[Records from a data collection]
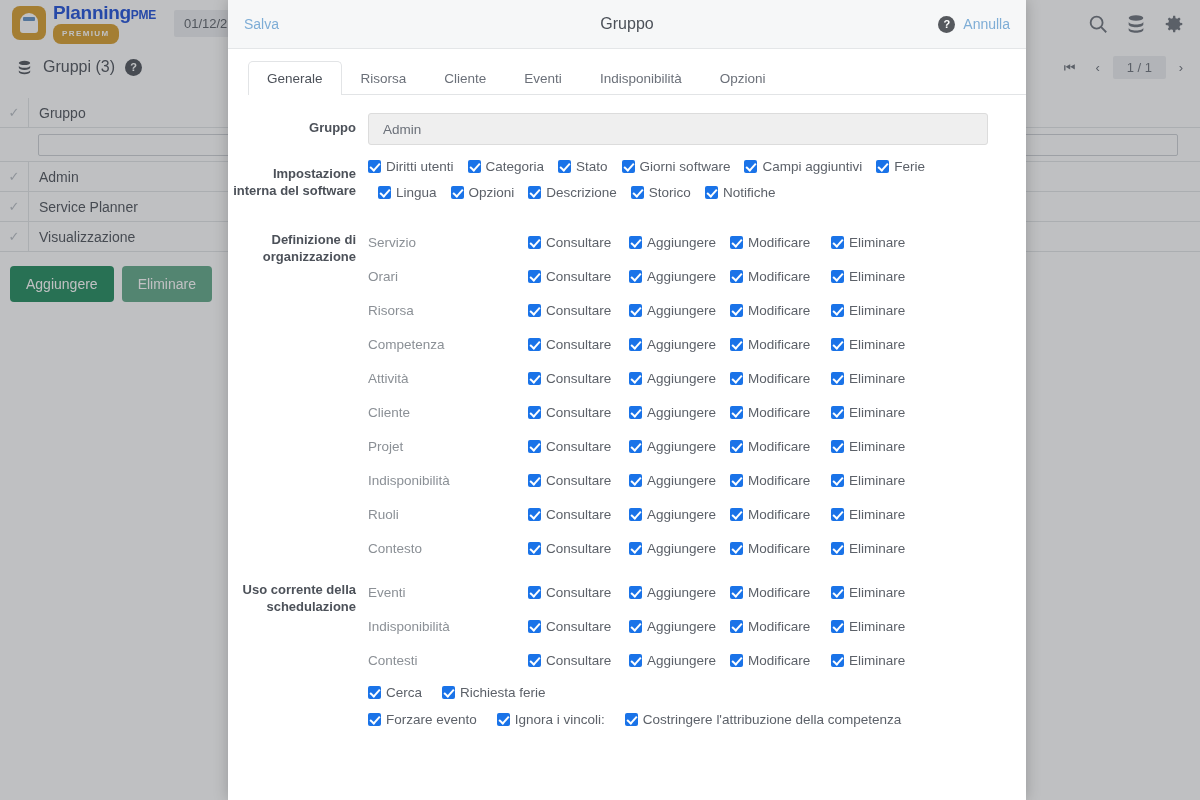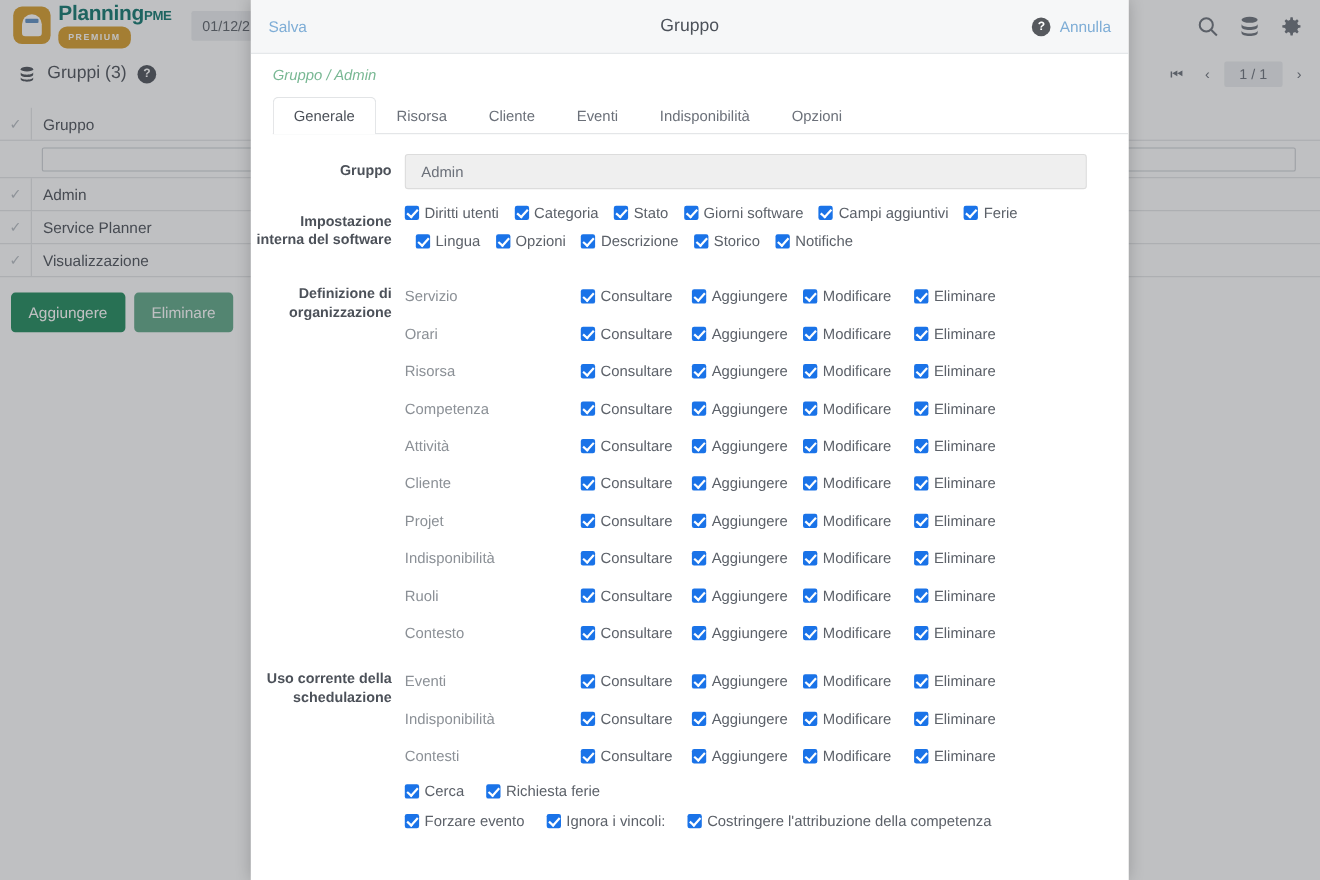--- a/index.html
+++ b/index.html
@@ -40,7 +40,7 @@
   .logo-text {
     margin-left: 7px; line-height: 1;
   }
-  .logo-text .lt1 { font-size: 19px; font-weight: bold; color: #0f766e; letter-spacing: -0.3px;}
+  .logo-text .lt1 { font-size: 19px; font-weight: bold; color: #1d4ed8; letter-spacing: -0.3px;}
   .logo-text .lt1 small { font-size: 12px; }
   .logo-badge {
     margin-top: 2px; display: inline-block;

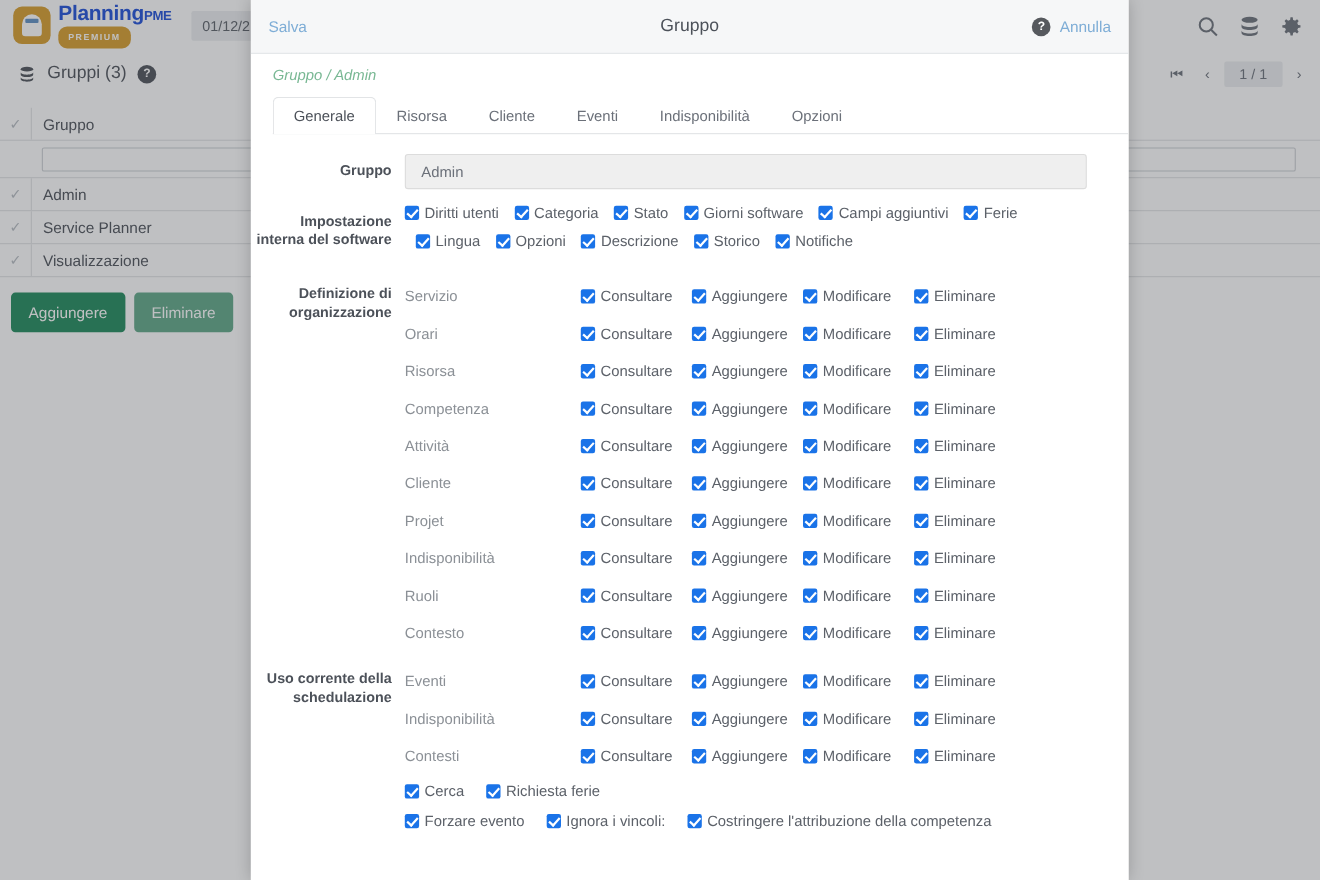--- a/index.html
+++ b/index.html
@@ -323,7 +323,6 @@
 
   <div class="modal-body">
 
-    <div class="breadcrumb">Gruppo / Admin</div>
 
     <div class="tabs">
       <div class="tab active">Generale</div>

**Prompt**
The lines from the one containing "-323,7 +323,6 @@" through the end of the data are to be copied exactly, the first and last of them included.

**Output for this task**
@@ -323,7 +323,6 @@
 
   <div class="modal-body">
 
-    <div class="breadcrumb">Gruppo / Admin</div>
 
     <div class="tabs">
       <div class="tab active">Generale</div>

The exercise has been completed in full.